SERVO DI DIO GIUSEPPE FANIN


Il giovane si chiamava Giuseppe Fanin, aveva soltanto 24 anni. Dopo una serata tranquilla trascorsa con la fidanzata Lidia Risi se ne tornava alla fattoria paterna: cadde su un mucchio di ghiaia stringendo nelle mani il rosario.
A picchiarlo così selvaggiamente con una spranga di ferro furono fanatici comunisti che, nell’immediato secondo dopoguerra, terrorizzarono tutta l’Emilia Romagna mettendola a ferro e fuoco. Persecuzioni, vendette, omicidi a quel tempo erano all’ordine del giorno: contro ex fascisti, repubblichini, ma anche contro militanti cattolici, sacerdoti e laici. Vicende assai drammatiche della storia del nostro Paese su cui ancora oggi non è stata fatta del tutto piena luce, e che attendono una vera giustizia.
L’efferato delitto di Giuseppe Fanin non fu perciò un caso isolato, ma è assai significativa la sua storia, tanto che la Curia di Bologna cinque anni fa ha pensato di avviare il processo di canonizzazione di questo dirigente aclista che fu un vero martire della giustizia e della fede e che rappresenta a buon diritto, per tutti i cattolici socialmente impegnati, un luminoso modello ed anche un sicuro patrono in cielo.
Nato l’8 gennaio 1924 a S. Giovanni in Persiceto, provincia di Bologna, da genitori veneti immigrati negli anni Dieci nella bassa bolognese, Giuseppe Fanin era entrato nel 1934 nel Seminario di Bologna, frequentandolo solo per un breve periodo, non sentendosi chiamato al sacerdozio. Diplomatosi nel 1943 all’Istituto Tecnico agrario di Imola, si iscrisse poi alla facoltà di Agraria dell’Università del capoluogo emiliano, dove si laureò nel febbraio 1948.
Educato ai valori della fede in una famiglia profondamente cattolica, si era appassionato subito ai problemi della sua gente, diventando attivista delle ACLI, militante della FUCI e sindacalista: i suoi amori erano la famiglia, il lavoro, la gente dei campi. Era convinto che senza Cristo non vi può essere apostolato sociale. Dalla sua famiglia aveva assorbito una religiosità limpida che era alla base delle istanze sociali che promuoveva.

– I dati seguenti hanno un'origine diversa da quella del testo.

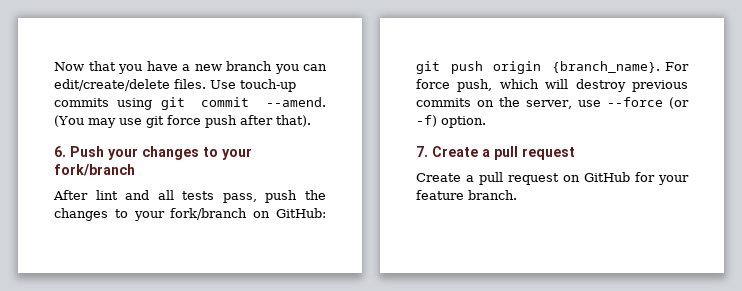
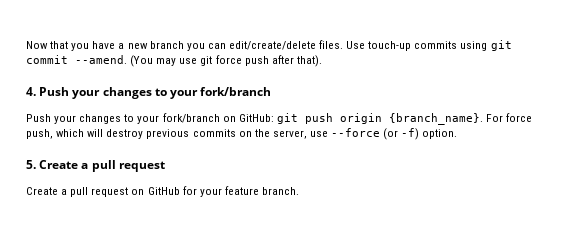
[54,146,66,157] 6. -> [26,87,36,96] 4.
[53,190,326,203] After lint and all tests pass, push the -> [26,114,77,124] Push your
[416,146,428,157] 7. -> [26,160,36,169] 5.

Fanin sognava un grande sindacato, un sindacato autonomo di forte ispirazione cristiana, e si adoperava con ogni energia per vederlo realizzato. Per questo i suoi giorni erano contati.
In data 13 novembre 1948 l’“Avvenire d’Italia” pubblicava l’elenco delle aggressioni compiute contro gli aderenti ai liberi sindacati dal 21 settembre al 15 ottobre di quell’anno: una ventina in un tempo così breve! Nonostante ciò, vivendo in un luogo e in un periodo in cui la violenza era all’ordine del giorno, a chi gli consigliava di portare con sé un’arma per la sua difesa personale, Fanin – pur consapevole del pericolo che correva – mostrava la corona del suo rosario. Era quella la sua “arma”, e non ne voleva altre.
Questo esuberante e limpido giovanotto innamorato della Madonna, affrontava ogni difficoltà a viso aperto, con slancio e ottimismo, sorretto da una robusta vita di pietà, le braccia sempre piene di fiori per adornare l’altare della S. Vergine, o da portare in dono alla sua fidanzata.
Un santo laico, Giuseppe Fanin, un esempio alto e prezioso di testimonianza evangelica. La sua fede cristiana, sinceramente vissuta e praticata, aveva avuto come sbocco naturale la dedizione alla causa dell’uomo, secondo gli insegnamenti del Vangelo.

Ancora oggi, sul luogo della sua brutale aggressione, c’è un cippo che ne ricorda il sacrificio, con su scolpite queste parole: “La strada bagnata dal sangue porta sicura alla méta”.